とはいえ、彼の言動の端々から彼の兄に対する敬愛や絆がみえてくる。
シモンのひたむきな行動は、つい応援したくなる。
最初は厄介な弟の庇護者としての兄サムに感情移入して見ていたものが、いつの間にかシモンに感情移入してしまうから不思議なものだ。

シモンにとって、物理法則や方程式は理解しやすく、人の感情の機微は理解し難い。
彼の兄の恋人探しの方法は、突飛で笑ってしまうものだが、彼の行動を通じて、恋愛感情のままならなさや、とにかく行動を起こすことの大切さが示され、ハッとさせられる。
彼のしていることと、婚活に勤しむ男女がすることと、本質的にどこが違うというのか?

シモンの努力の甲斐あり、彼はイェネファーという兄の恋人として理想の女性(シモンの方程式によればだが)を見つけるが、その後の展開は、我々観客の固定観念を、優しく揺さぶってくれる。
伏線の回収を見せる終盤の流れには、思わずニッコリした。

今作では、シモンが潜り込むドラム缶を媒介して、宇宙に関する描写が頻出する。彼はドラム缶を宇宙船に模しており、入船した後は、唯一兄とのみ「交信」可能なのだ。
この表現は、シモンが一般人と異なる地平の思考を持つことのメタファーとして効いている。
さて、宇宙に隔絶されたシモンは、無事に地上に戻れるのか?これは観てのお楽しみである。

各俳優の演技も好感が持てる。
主役級の4人はもちろん、両親ら脇役たちもいい味を出している。

今作のテーマは、人は変わるし、変わることができる、ということか。
自ら決めたルールを梃子でも動かさないシモン。
そんなシモンに、庇護者として責任を感じる兄のサム。
彼らの劇中の変化は、観客を前向きな気持ちにさせてくれる。
あるいは、人生に正解などなく、ただ行動と結果があるのみ、案ずるより行動せよ、ということもテーマなのかもしれない。
何かに縛られ、何かにこだわって生きている、という点で、多かれ少なかれ、誰もがシモンと同じような部分を持っているのではないか。
勝手に思い込んだ方程式や正解に、我々も囚われていないだろうか?
案外、行動の先には、思ってもいない光景が待っているのかもしれない。

特に終盤について、おとぎばなしが過ぎる、という批判はあり得るかもしれない。
また、今作のアスペルガー症候群の描写が、どの程度専門的知見に基づいたものか分からないが、今作を鵜呑みにして色々と分かった気になるのは危険だろう。
キャラクターの言動の一部は、人によっては受け付けないかもしれないが、個人的にはそれほど気にはならなかった。
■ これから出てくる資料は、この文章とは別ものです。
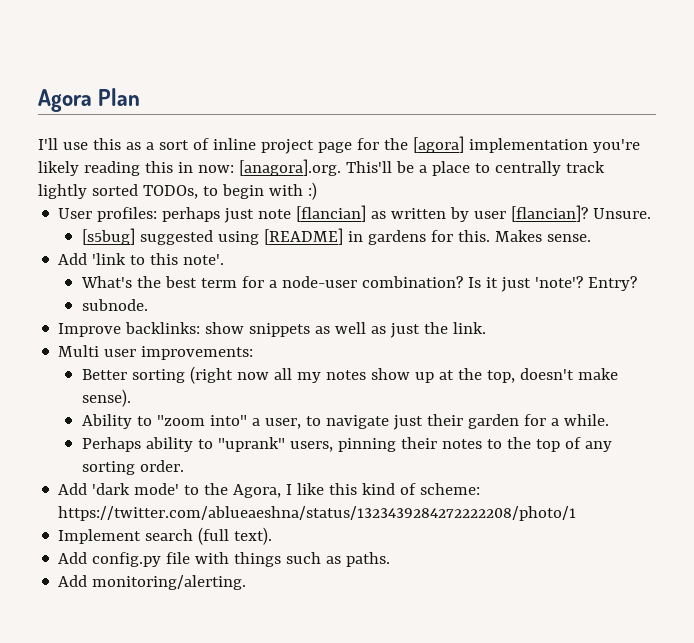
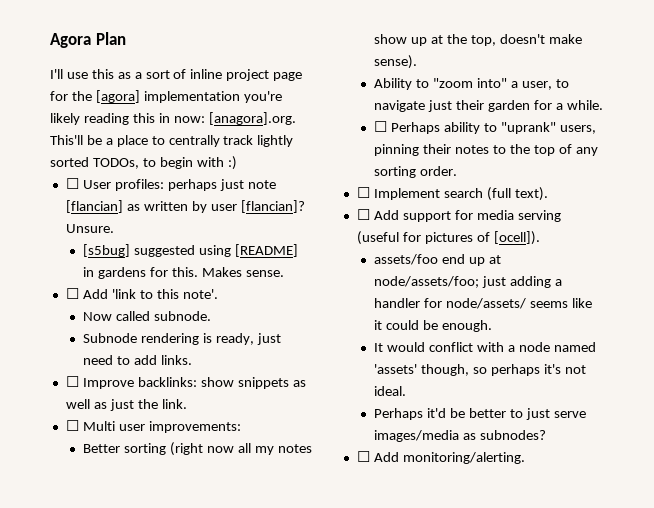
- User profiles: perhaps just note [flancian] as written by user [flancian]?
+ ☐ User profiles: perhaps just note [flancian] as written by user [flancian]?
- Add 'link to this note'.
+ ☐ Add 'link to this note'.
- What's the best term for a node-user combination? Is it just 'note'? Entry?
- subnode.
- Improve backlinks: show snippets as well as just the link.
+ Now called subnode.
+ Subnode rendering is ready, just need to add links.
+ ☐ Improve backlinks: show snippets as well as just the link.
- Multi user improvements:
+ ☐ Multi user improvements:
- Perhaps ability to "uprank" users, pinning their notes to the top of any sorting order.
+ ☐ Perhaps ability to "uprank" users, pinning their notes to the top of any sorting order.
- Add 'dark mode' to the Agora, I like this kind of scheme: https://twitter.com/ablueaeshna/status/1323439284272222208/photo/1
- Implement search (full text).
- Add config.py file with things such as paths.
- Add monitoring/alerting.
+ ☐ Implement search (full text).
+ ☐ Add support for media serving (useful for pictures of [ocell]).
+ assets/foo end up at node/assets/foo; just adding a handler for node/assets/ seems like it could be enough.
+ It would conflict with a node named 'assets' though, so perhaps it's not ideal.
+ Perhaps it'd be better to just serve images/media as subnodes?
+ ☐ Add monitoring/alerting.

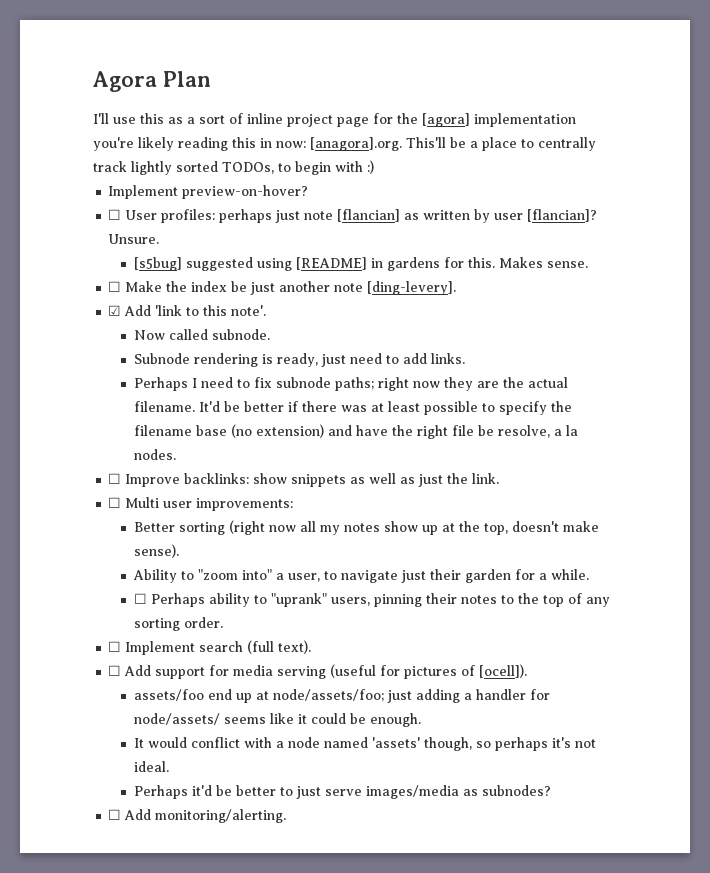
+ Implement preview-on-hover?
- ☐ Add 'link to this note'.
+ ☐ Make the index be just another note [ding-levery].
+ ☑ Add 'link to this note'.
+ Perhaps I need to fix subnode paths; right now they are the actual filename. It'd be better if there was at least possible to specify the filename base (no extension) and have the right file be resolve, a la nodes.

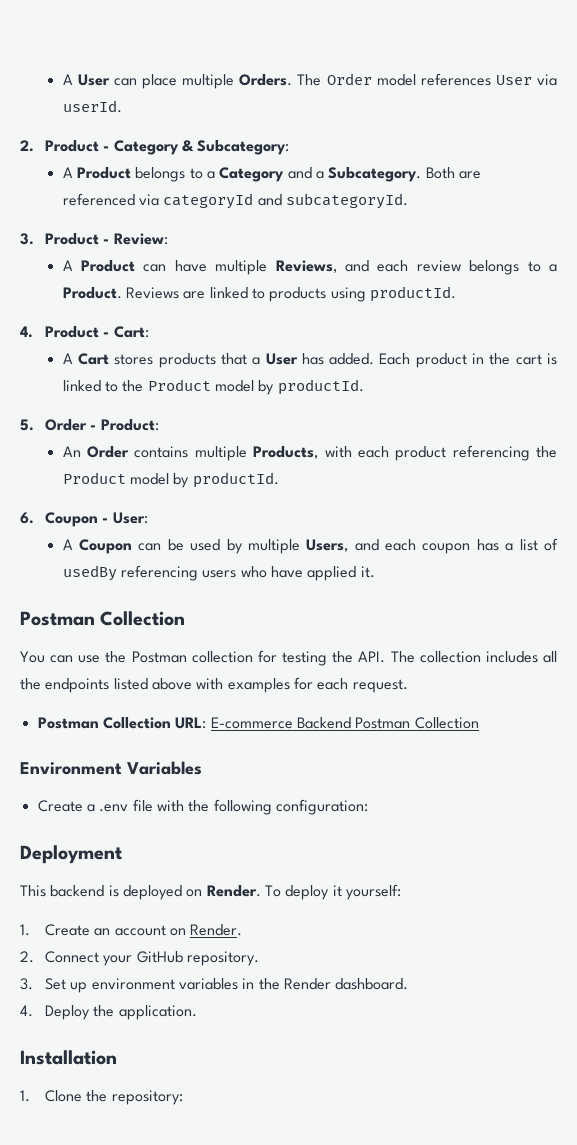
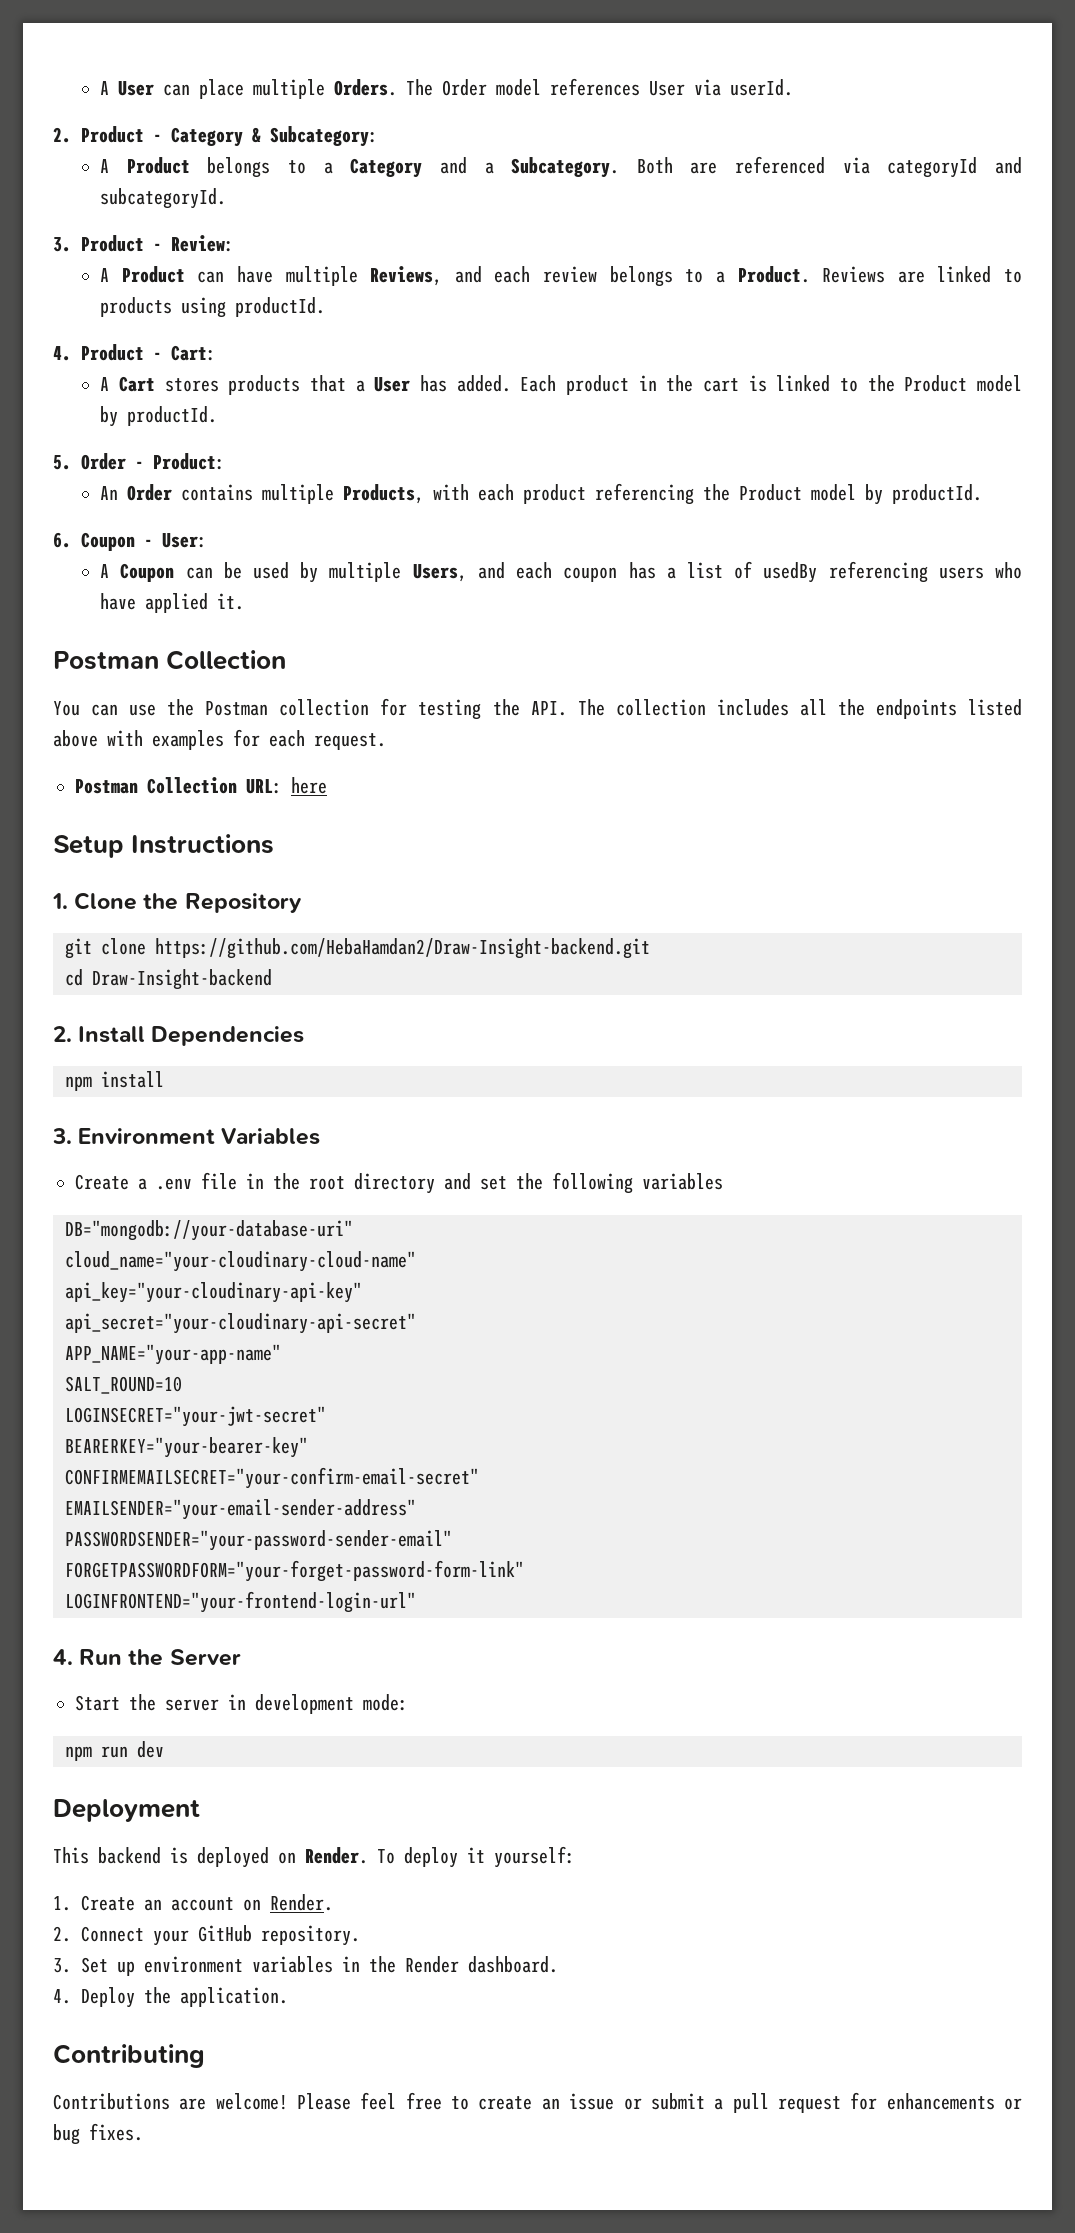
- Postman Collection URL: E-commerce Backend Postman Collection
- Environment Variables
+ Postman Collection URL: here
+ Setup Instructions
+ 1. Clone the Repository
+ git clone https://github.com/HebaHamdan2/Draw-Insight-backend.git
+ cd Draw-Insight-backend
+ 2. Install Dependencies
+ npm install
+ 3. Environment Variables
- Create a .env file with the following configuration:
+ Create a .env file in the root directory and set the following variables
+ DB="mongodb://your-database-uri"
+ cloud_name="your-cloudinary-cloud-name"
+ api_key="your-cloudinary-api-key"
+ api_secret="your-cloudinary-api-secret"
+ APP_NAME="your-app-name"
+ SALT_ROUND=10
+ LOGINSECRET="your-jwt-secret"
+ BEARERKEY="your-bearer-key"
+ CONFIRMEMAILSECRET="your-confirm-email-secret"
+ EMAILSENDER="your-email-sender-address"
+ PASSWORDSENDER="your-password-sender-email"
+ FORGETPASSWORDFORM="your-forget-password-form-link"
+ LOGINFRONTEND="your-frontend-login-url"
+ 4. Run the Server
+ Start the server in development mode:
+ npm run dev
- Installation
- 1. Clone the repository:
+ Contributing
+ Contributions are welcome! Please feel free to create an issue or submit a pull request for enhancements or bug fixes.

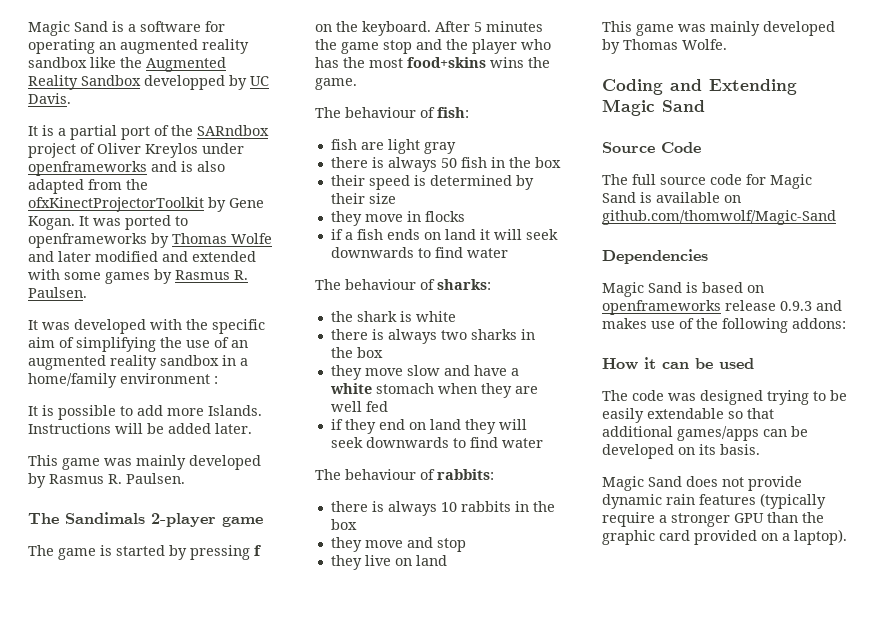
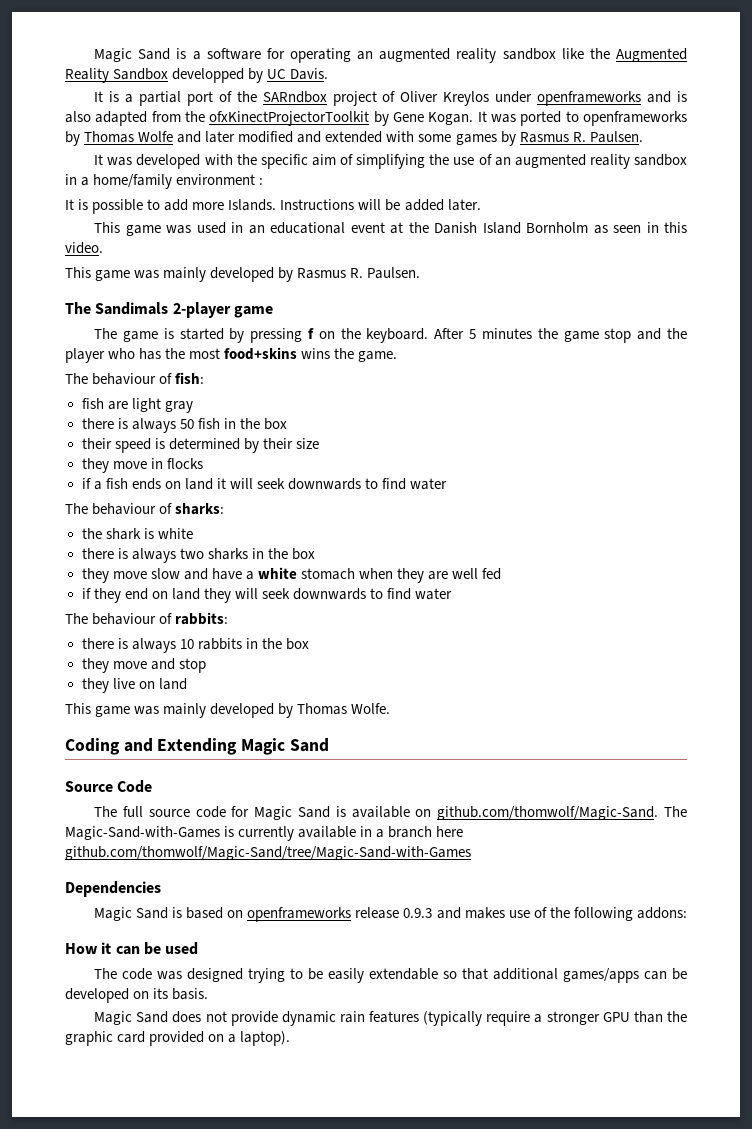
+ This game was used in an educational event at the Danish Island Bornholm as seen in this video.
- The full source code for Magic Sand is available on github.com/thomwolf/Magic-Sand
+ The full source code for Magic Sand is available on github.com/thomwolf/Magic-Sand. The Magic-Sand-with-Games is currently available in a branch here github.com/thomwolf/Magic-Sand/tree/Magic-Sand-with-Games

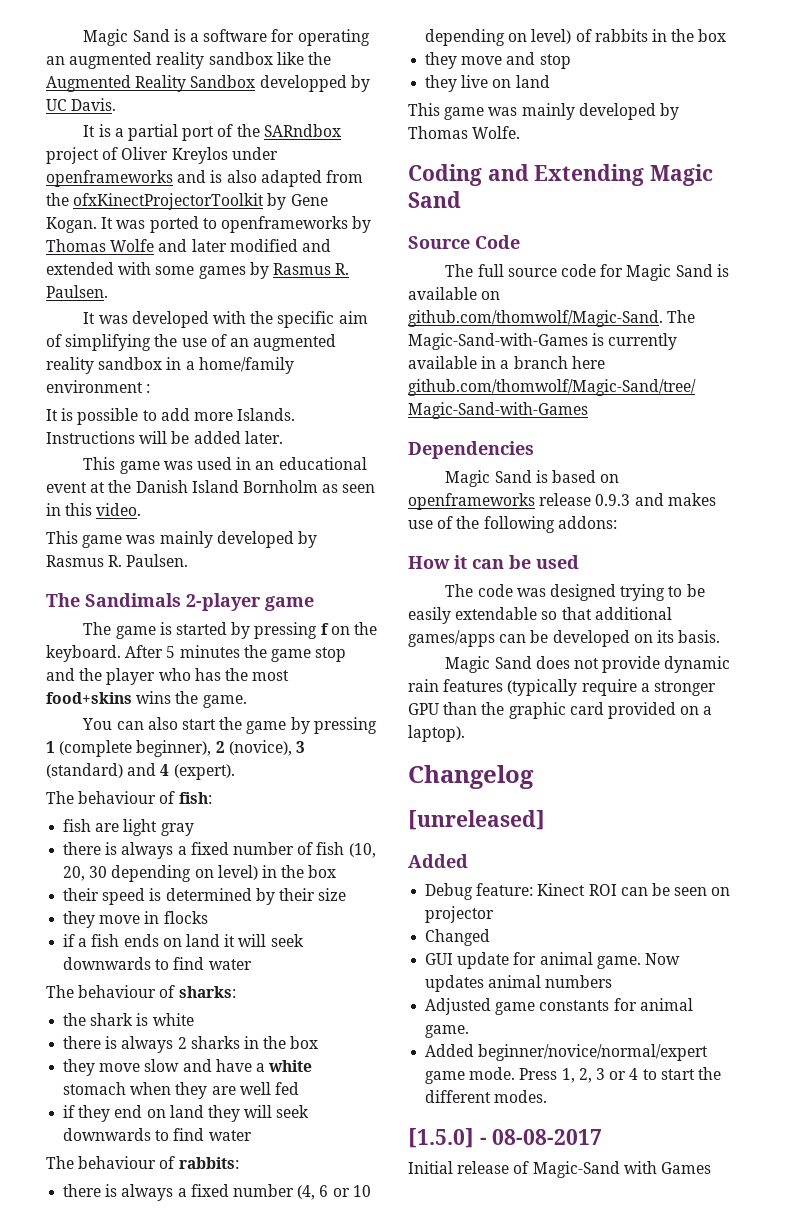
+ You can also start the game by pressing 1 (complete beginner), 2 (novice), 3 (standard) and 4 (expert).
- there is always 50 fish in the box
+ there is always a fixed number of fish (10, 20, 30 depending on level) in the box
- there is always two sharks in the box
+ there is always 2 sharks in the box
- there is always 10 rabbits in the box
+ there is always a fixed number (4, 6 or 10 depending on level) of rabbits in the box
+ Changelog
+ [unreleased]
+ Added
+ Debug feature: Kinect ROI can be seen on projector
+ Changed
+ GUI update for animal game. Now updates animal numbers
+ Adjusted game constants for animal game.
+ Added beginner/novice/normal/expert game mode. Press 1, 2, 3 or 4 to start the different modes.
+ [1.5.0] - 08-08-2017
+ Initial release of Magic-Sand with Games

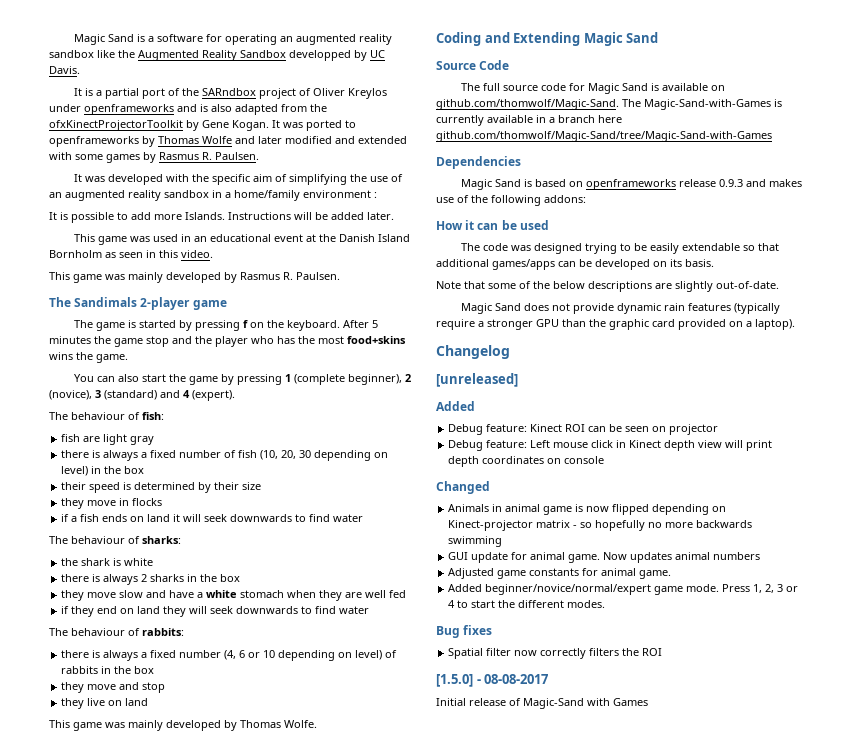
+ Note that some of the below descriptions are slightly out-of-date.
+ Debug feature: Left mouse click in Kinect depth view will print depth coordinates on console
  Changed
+ Animals in animal game is now flipped depending on Kinect-projector matrix - so hopefully no more backwards swimming
+ Bug fixes
+ Spatial filter now correctly filters the ROI

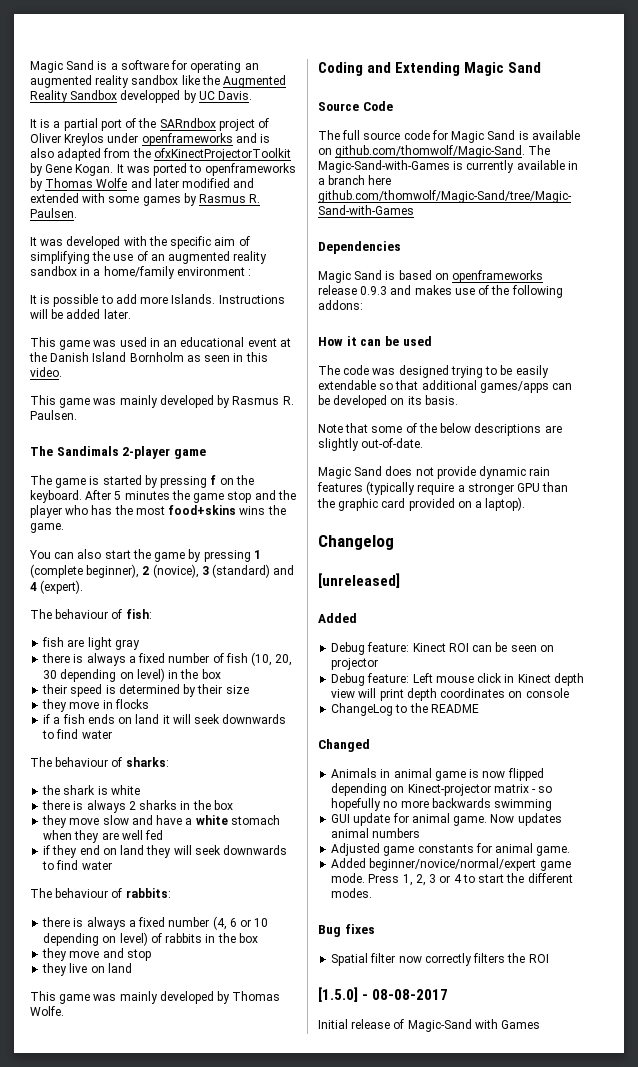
+ ChangeLog to the README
スウェーデン産の、アスペルガー症候群を題材とした、サクッと観られる佳作。
自ら定めた日々のルーティンを規則正しく守り、一見退屈そうな仕事も時間内にきっちりこなすシモンは、そこだけ切り取れば、人として理想的な生活を送っているようにも見えた。
生活者として、シモンとイェネファーとの対比は、なかなかに興味深い。